RiverPartners has always worked to engage all sovereign tribes in the Columbia and Snake River basin, understand their perspectives and support ongoing work to reintroduce fish in the upper Columbia River, Mather said.
"We understand that each tribe is different, and so we want to continue those conversations," he said. "We're committed to that, I'm committed to that, and frankly I wouldn't have joined RiverPartners without that ethic built into the organization."
'Holistic' conversation
Mather also led a regional coalition that partnered with the U.S. Army Corps of Engineers, Congress and the Biden administration to secure more than $220 million for downstream fish passage at Howard Hanson Dam on the Green River in Washington state, a critical salmon and orca recovery project in the Northwest.
It's a model that can be recreated, he said.
Working in Tacoma, Mather worked with a "broad coalition of stakeholders" to bring together business, environmental and local government interests to support "the largest salmon production opportunity that I know of in the Puget Sound area," he said.
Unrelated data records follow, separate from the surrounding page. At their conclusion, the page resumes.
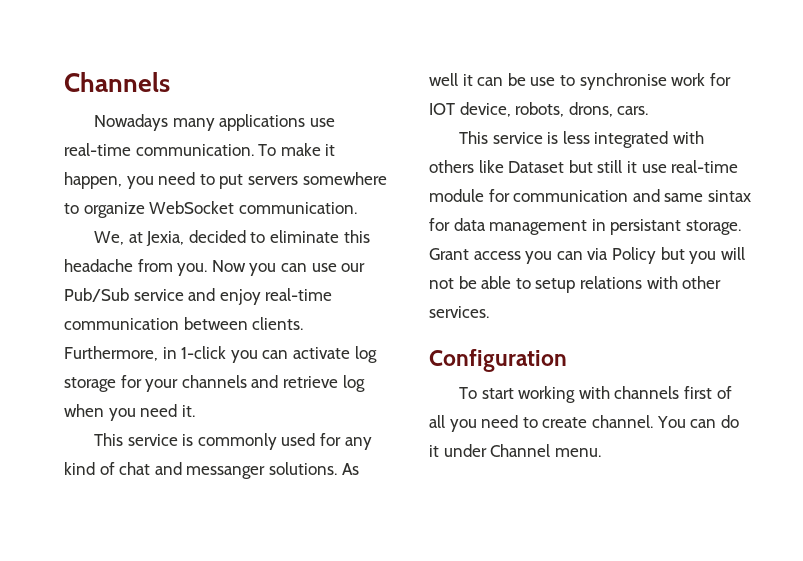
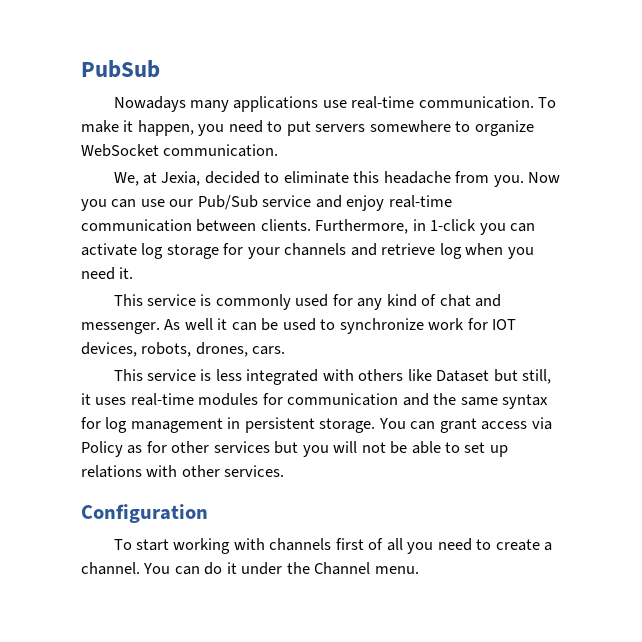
[64,72,170,92] Channels -> [81,60,160,78] PubSub
[186,462,337,479] messanger solutions. -> [81,322,160,334] messenger.
[530,73,731,90] [429,102,613,117] use to synchronise work for IOT device, robots, drons, -> [282,318,517,334] [81,342,248,357] used to synchronize work for IOT devices, robots, drones,
[597,160,739,173] [429,189,751,202] [429,218,741,235] [429,247,656,264] still it use real-time module for communication and same sintax for data management in persistant storage. Grant access you can via Policy -> [522,369,552,384] [81,393,549,409] [81,417,552,433] [81,441,270,457] still, it uses real-time modules for communication and the same syntax for log management in persistent storage. You can grant access via Policy as for other services
[535,278,576,293] setup -> [464,442,508,457] set up
(588, 422) none -> [544,542,553,551] a
(487, 450) none -> [286,562,310,574] the

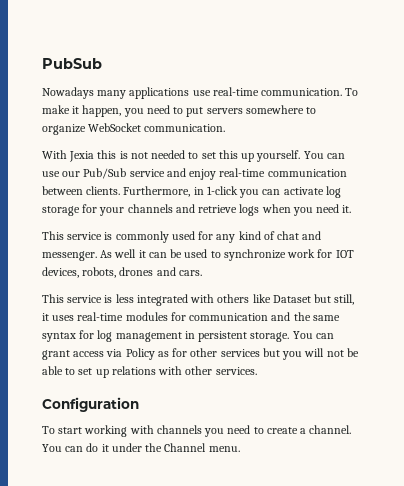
[113,171,561,187] [81,199,107,211] We, at Jexia, decided to eliminate this headache from you. Now you -> [42,150,324,162] With Jexia this is not needed to set this up yourself. You
[439,243,462,259] log -> [239,204,260,216] logs
[195,342,248,357] drones, -> [119,267,176,276] drones and
[335,538,403,551] first of all -> (202, 429) none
"There are lots of things we can do to bring the region together to support salmon recovery and also support the people that depend on the resources, whether it's hydropower, drinking water or Marine Highway 84," the federal designation of the Columbia, Willamette and Snake rivers, he said.
He hopes for a "holistic" conversation around the Columbia River task force recently announced by the Biden administration, including electricity customers, agricultural and other river users.
"The settlement conversation excluded the people that we represent," Mather said. "In order to have an outcome that actually works for everyone in the Northwest, that works from a political standpoint, that everyone can buy into and feel good about moving forward, we have to have that broader conversation."